What a considerate, awesome, total super hero ninja chick thing to do. I couldn’t get the smile off my face for the rest of my time on the elliptical.. How thoughtful, especially in that heat. Instead of running to the relief of her car’s a/c, she leaned over and turned a fan on me so that I would be more comfortable. Mind. Blown.

Isn’t it funny how the smallest good deed can make you feel like a million dollars? This would never have happened at previous gyms I’ve belonged to. Not in a million years. I couldn’t get the smile off my face for the rest of my workout.

And as far as the a/c issue goes here’s what I know: the business owner and the landlord’s insurance companies are blaming each other and there’s a $20,000 repair in the middle of it. A letter from the owner of the gym is posted in the lobby, advising gym members of the situation and suggesting that we workout at other clubs in the area until the problem is fixed (sometime this week possibly). At the end of the letter, it’s made clear that if we choose to workout in this gym we do so at our own risk.

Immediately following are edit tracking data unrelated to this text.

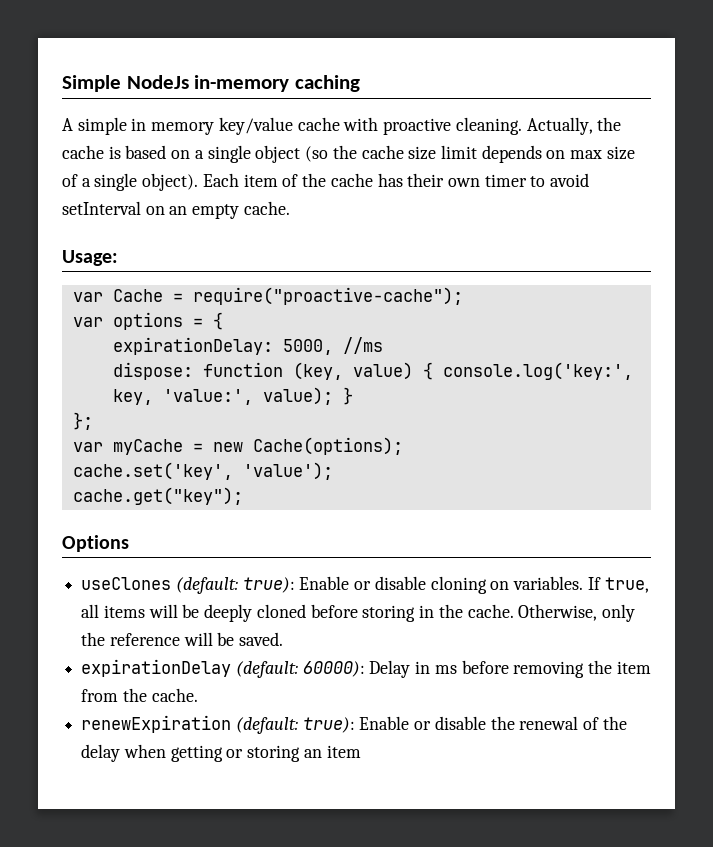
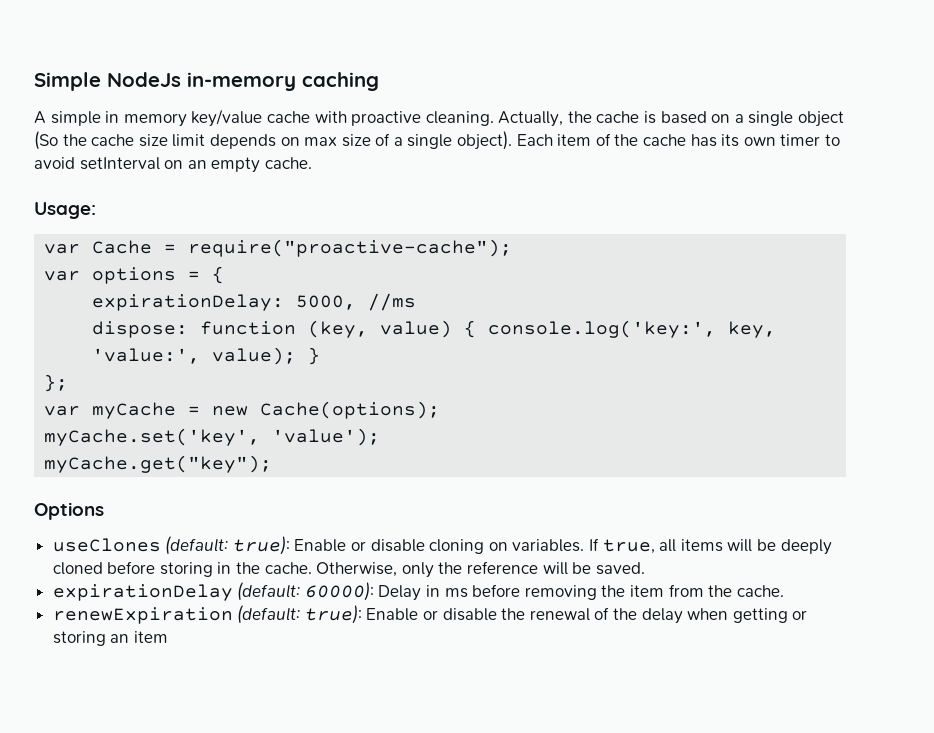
- Actually, the cache is based on a single object (so the cache size limit depends on max size of a single object).
+ Actually, the cache is based on a single object (So the cache size limit depends on max size of a single object).
- Each item of the cache has their own timer to avoid setInterval on an empty cache.
+ Each item of the cache has its own timer to avoid setInterval on an empty cache.
- cache.set('key', 'value');
+ myCache.set('key', 'value');
- cache.get("key");
+ myCache.get("key");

Well…it’s not that hot in there…and it makes me sweat more. To me, this is kind of a bonus. My body feels like it’s breaking down. Every day, I feel like I’m on the verge of another injury. Everything hurts, pretty much all the time. I have no idea what’s wrong, but right now I’m sweating more without having to put my body through more. I’ll take it.

Having no a/c does suck, but they appear to be working on it and I appear to still be fat and in much need of cardio – so I’m going to sweat a little extra. Big deal. I just feel like I don’t need to be so upset about it. Believe me, if I found it to be completely unlivable, I wouldn’t be going. So yes, if it goes on too long, I will get upset about it. But right now I’m fine to have patience and wait and see.

I’m so glad I persevered through the awkward stage in the beginning and got comfortable here. When it comes to working out, it’s incredible to have a place where I feel like I belong.

This is my gym. These are my peeps.

Now it’s your turn. Have you found your happy place yet when it comes to working out? Share here!